Referring again to FIG. 1, the surgical drain system may further include additional features to condition the drain fluid as it passes through the drain tube 102. Referring again to FIG. 1, the surgical drain system 100 may further include at least one filter 134/134A operatively coupled to the distal portion 106 of the drain tube 102 in various aspects. The at least one filter 134/134A is configured to remove one or more components from the drain fluid 118 including, but not limited to, whole cells, clots, and any other component that may potentially interfere with the operation of the assay devices and/or subsequent processing and analysis of the drain fluid as described below. Any suitable medical-grade filter may be selected for use in the surgical drain system without limitation.

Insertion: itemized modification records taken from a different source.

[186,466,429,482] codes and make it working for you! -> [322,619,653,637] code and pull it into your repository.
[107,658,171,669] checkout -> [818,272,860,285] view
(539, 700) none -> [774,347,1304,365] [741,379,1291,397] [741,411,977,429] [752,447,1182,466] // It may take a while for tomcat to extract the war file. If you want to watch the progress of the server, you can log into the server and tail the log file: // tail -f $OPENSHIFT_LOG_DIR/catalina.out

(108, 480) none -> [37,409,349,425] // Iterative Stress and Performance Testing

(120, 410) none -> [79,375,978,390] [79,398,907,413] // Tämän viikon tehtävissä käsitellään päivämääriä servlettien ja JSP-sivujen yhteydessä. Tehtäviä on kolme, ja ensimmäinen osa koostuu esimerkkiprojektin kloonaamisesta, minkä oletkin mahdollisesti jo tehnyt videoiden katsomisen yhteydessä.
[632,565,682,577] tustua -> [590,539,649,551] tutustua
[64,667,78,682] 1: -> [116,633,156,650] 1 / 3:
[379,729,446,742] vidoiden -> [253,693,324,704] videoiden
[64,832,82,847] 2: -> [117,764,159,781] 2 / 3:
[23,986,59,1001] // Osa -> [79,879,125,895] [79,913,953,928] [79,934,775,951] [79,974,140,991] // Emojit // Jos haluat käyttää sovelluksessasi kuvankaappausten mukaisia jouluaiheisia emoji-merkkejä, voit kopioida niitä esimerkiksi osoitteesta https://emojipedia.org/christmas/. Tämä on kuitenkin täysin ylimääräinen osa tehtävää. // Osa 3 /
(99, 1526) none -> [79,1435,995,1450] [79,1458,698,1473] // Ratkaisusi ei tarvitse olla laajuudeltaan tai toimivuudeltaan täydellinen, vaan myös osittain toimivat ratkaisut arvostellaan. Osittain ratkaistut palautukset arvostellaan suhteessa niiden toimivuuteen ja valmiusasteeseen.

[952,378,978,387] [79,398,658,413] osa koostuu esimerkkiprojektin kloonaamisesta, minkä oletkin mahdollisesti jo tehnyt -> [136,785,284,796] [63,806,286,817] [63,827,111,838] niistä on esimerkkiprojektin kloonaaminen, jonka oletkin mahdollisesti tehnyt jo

In various aspects, one or more elements of the surgical drain system may further include a coating over at least a portion of the surfaces contacting the drain fluid. In these aspects, the coating is provided to prevent or inhibit the degradation of proteins and nucleotides within the drainage fluid. The coating may include any one or more compounds that inhibit denaturing of proteins and/or nucleotides, coagulation, and any other type of degradation within the drainage fluid without limitation. Non-limiting examples of suitable coating compositions include EDTA, heparin, trisodium citrate (TSC) and any other suitable coating compound, and any combination thereof.

Referring again to FIG. 1, in some aspects, the surgical drain system 100 may further include an EDTA coating 114 over at least a portion of the inner surface of the distal portion 106 of the drainage tube 102. Without being limited to any particular theory, the coating is not provided to the proximal portion 104 of the drainage tube 102 because of the potential for an anticoagulant and/or anti-denaturing coating to disrupt healing within the surgical bed 202. In other aspects, the main reservoir 116 may also include an inner EDTA coating 114A as illustrated in FIG. 1.

In various aspects, the protective coatings described above provide the surgical drain system with the ability to collect drainage fluid samples containing intact analytes that may be analyzed in accordance with a variety of methods described in additional detail below. In some aspects, the drainage fluid may be analyzed to detect non-cellular RNA or DNA within a drainage fluid sample. Without being limited to any particular theory, the amounts of non-cellular RNA or DNA are typically present at low concentrations within a drainage fluid sample, and consequently the inhibition of DNA/RNA denaturing enhances the sensitivity of the methods of detection.

In various aspects, the surgical drain system may be further provided with additional features that facilitate the collection of high-quality surgical drainage fluid samples that preserve without degradation various components of the surgical drain fluid for analysis as described below. Non-limiting examples of suitable components that may be collected using the surgical drain system include circulating tumor cells, exosomes, and cell-free DNA (cfDNA) and RNA. In various aspects, the cell-free DNA and RNA may be associated with a variety of sources including, but not limited to, tumors, solid transplant organs, bacteria, fungi, and viruses within the surgical bed and/or within close proximity to the surgical bed.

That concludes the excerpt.